In comparison to the previous direct top-quark decay width measurement, the total uncertainty of this measurement is smaller by a factor of around two. However, this result is still less precise than indirect measurements and, thus, alternative (BSM) models discussed in Section 1 cannot be ruled out with the current sensitivity.  
The impact of the assumed top-quark mass on the decay width measurement is estimated by varying the mass around the nominal value of mt = 172.5 GeV. Changing the top-quark mass by ±0.5 GeV leads to a shift in the measured top-quark decay width of up to around 0.2 GeV.

The margin of error in the ATLAS result is roughly half the margin of error of the Tevatron result.

A larger than Standard Model predicted decay width by 0.43 GeV leaves open the possibility that there could be beyond the Standard Model decay paths in top quark decays but strictly limits their magnitude, although the result is perfectly consistent with the Standard Model prediction at well under a one standard deviation level. The heavier the omitted particle, the stronger the bound from this result becomes.
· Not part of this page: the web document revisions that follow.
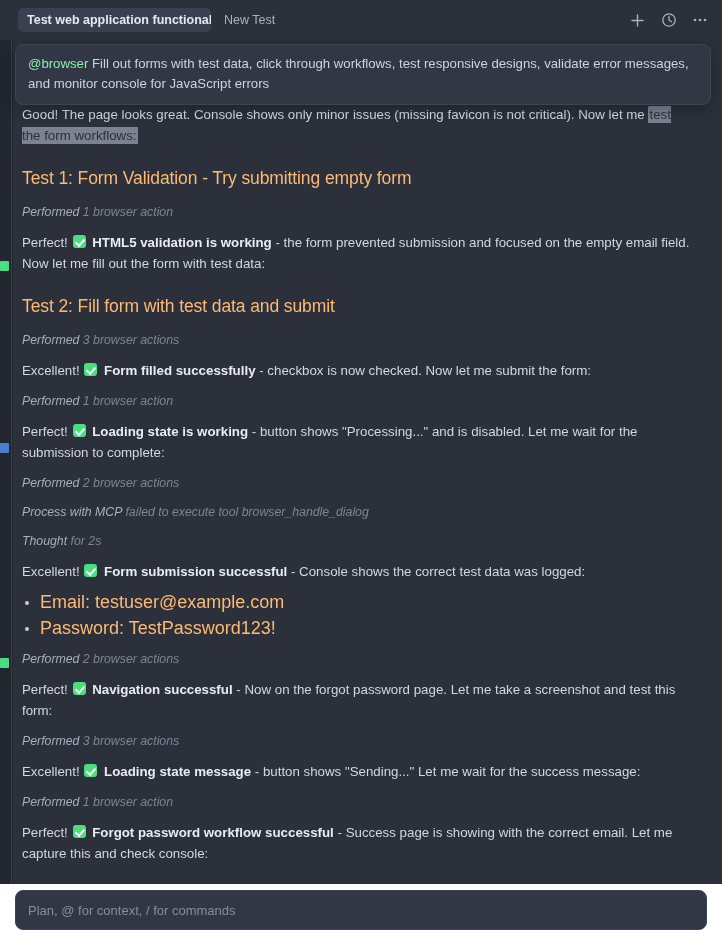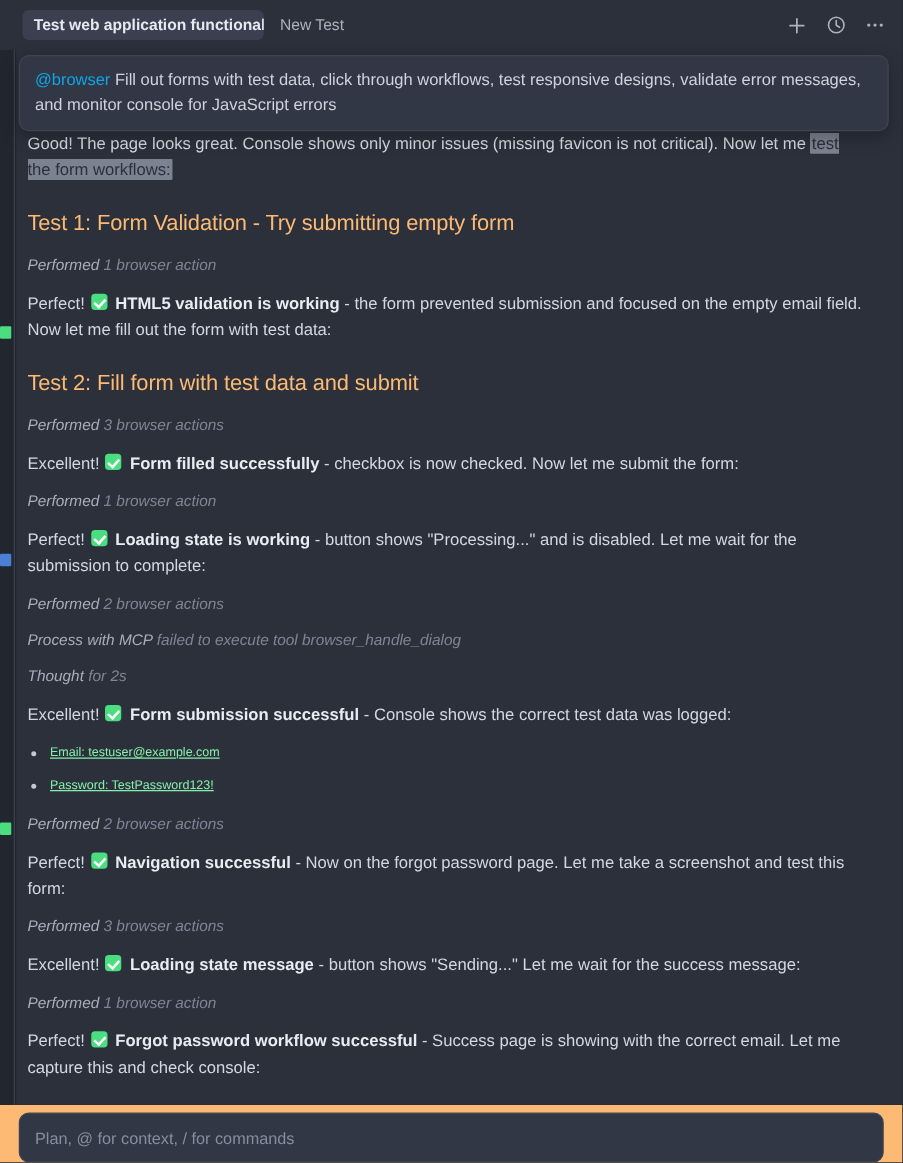"@browser" .prompt-text .mention { color: #0ea5e9 -> #86efac }
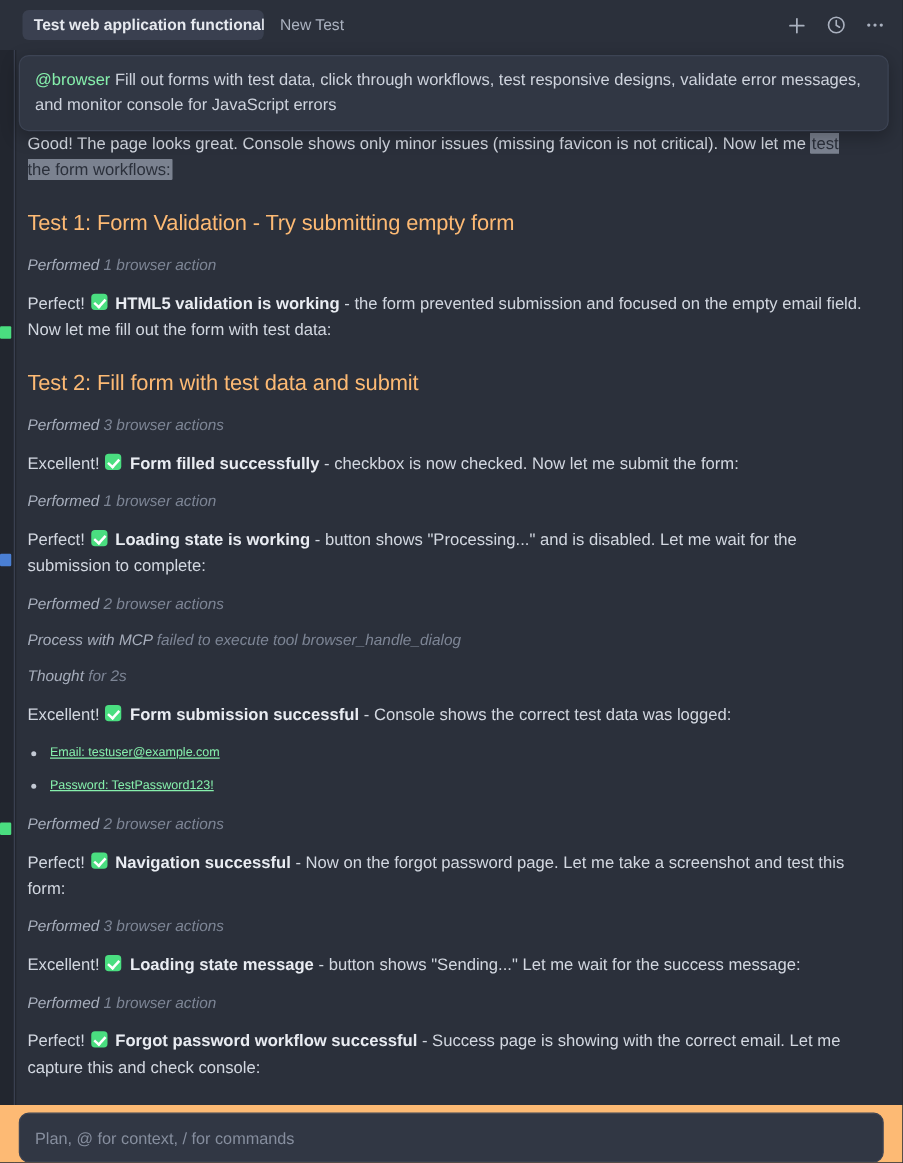"Email: testuser@example.com" ul.bullets li { color: #86efac -> #fdba74; font-size: 10px -> 18px; text-decoration: underline -> none }
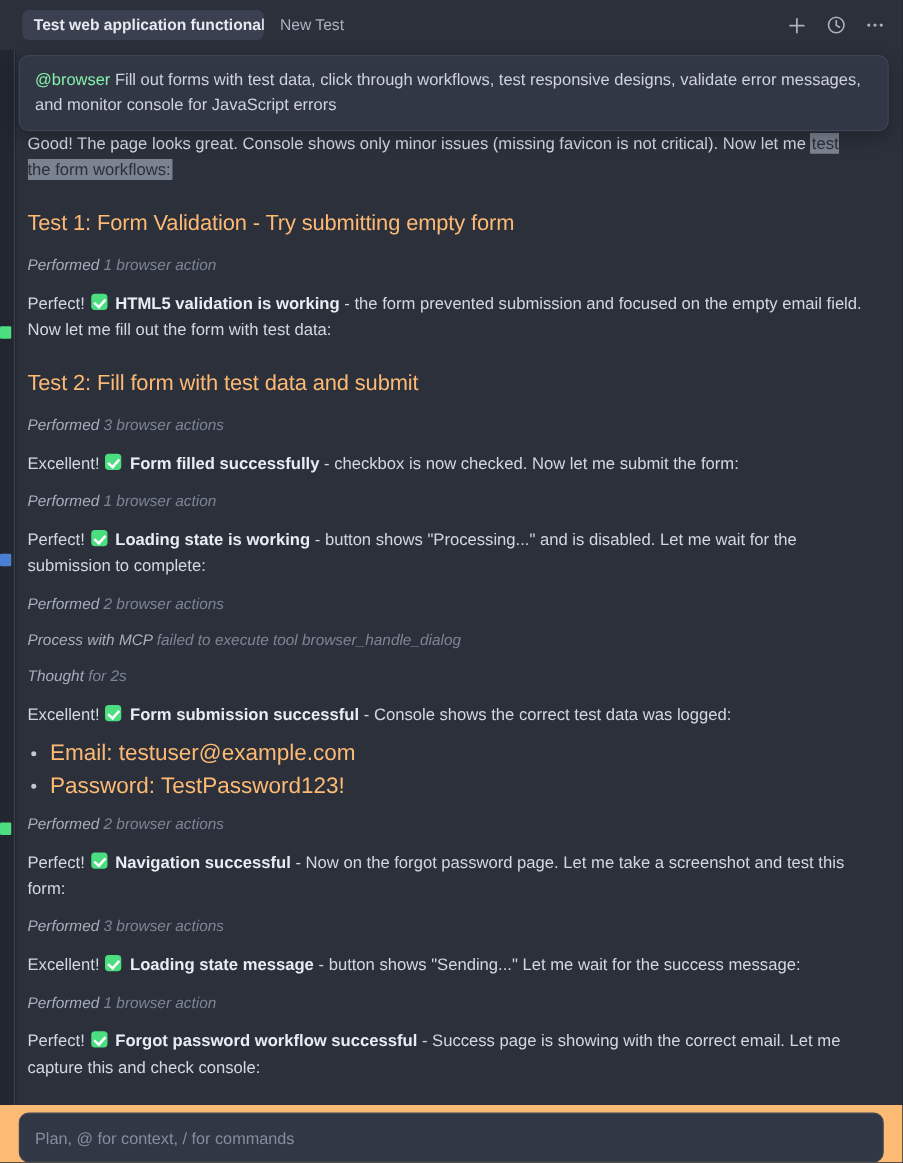"Plan, @ for context, /" .composer-wrap { background: #fdba74 -> #ffffff }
The deviation above the Standard Model prediction could also result (1) from underestimation of the top quark mass (172.5 GeV is at the low end of the top quark masses that are consistent with experimental measurements), (2) from inaccuracy in the strength of the strong force coupling constant (that is only known to a several parts per thousand precision), (3) from inaccuracy in the top to bottom quark element of the CKM matrix. (The uncertainties in the W boson mass and weak force coupling constant are also relevant but are much smaller than the uncertainties in the other three quantities.)

In particular, this width measurement suggests that the 172.5 GeV mass estimate for the top quark is more likely to be too low than too high.

The result also disfavors the possibility that any Standard Model permitted decay doesn't happen, which is consistent with the fact that almost all (if not all) of the permitted Standard Model decays have almost all been observed directly, placing a lower bound on a possible decay width for the top quark.

In general, this measurement is a good, robust, indirect global test that the Standard Model as a whole is an accurate description of reality at energy scales up to the top quark mass. Any big omissions in its particle content would result in an obvious increase in the top quark's decay width that is not observed.